## [Requirement]
Begin with the line in which "- 4. Visit put.io" appears and end with the final line of the entries. Retype each one exactly and add nothing.

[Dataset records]

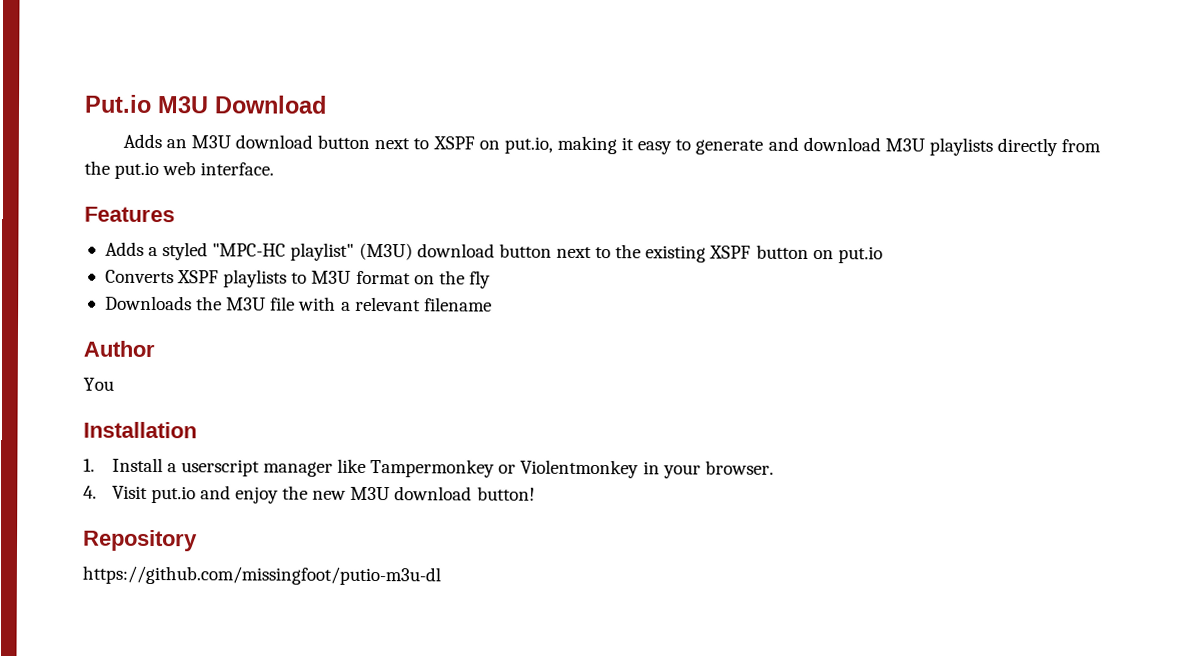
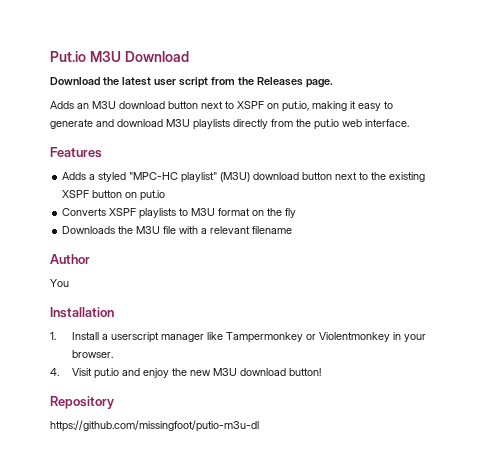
+ Download the latest user script from the Releases page.

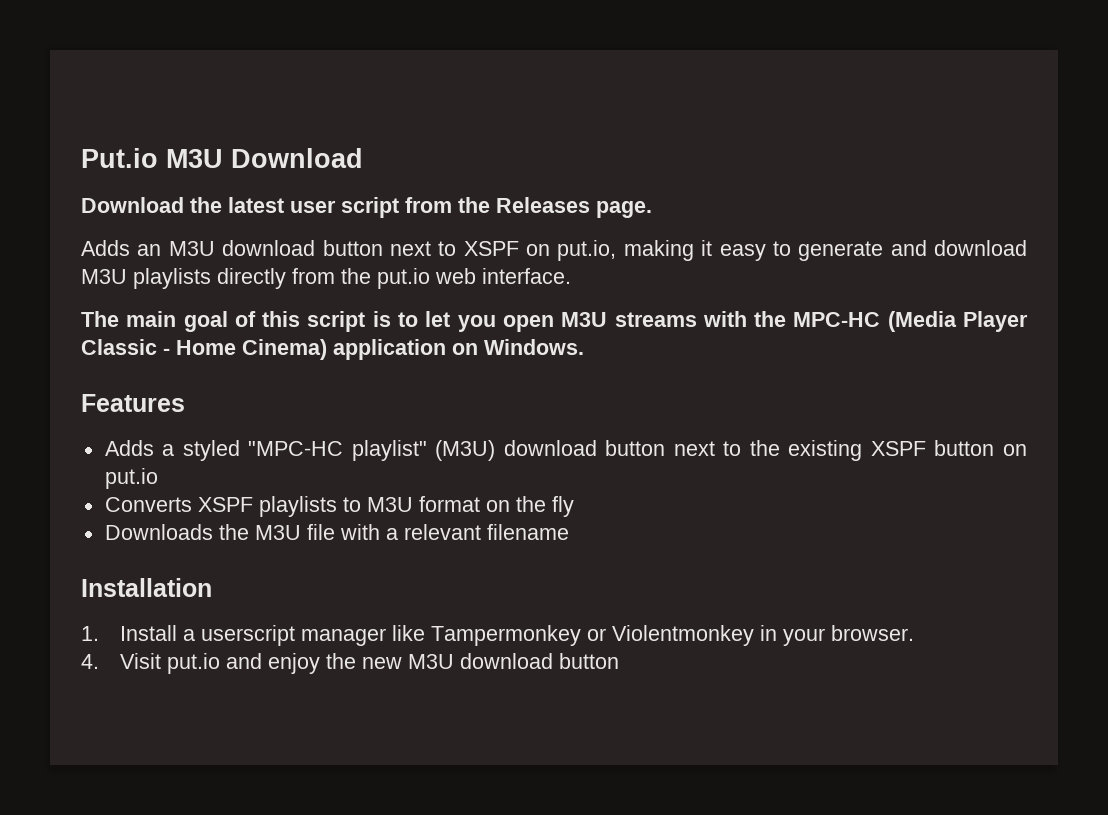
+ The main goal of this script is to let you open M3U streams with the MPC-HC (Media Player Classic - Home Cinema) application on Windows.
- Author
- You
- 4. Visit put.io and enjoy the new M3U download button!
- Repository
- https://github.com/missingfoot/putio-m3u-dl
+ 4. Visit put.io and enjoy the new M3U download button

## [Completed exercise]
- 4. Visit put.io and enjoy the new M3U download button!
- Repository
- https://github.com/missingfoot/putio-m3u-dl
+ 4. Visit put.io and enjoy the new M3U download button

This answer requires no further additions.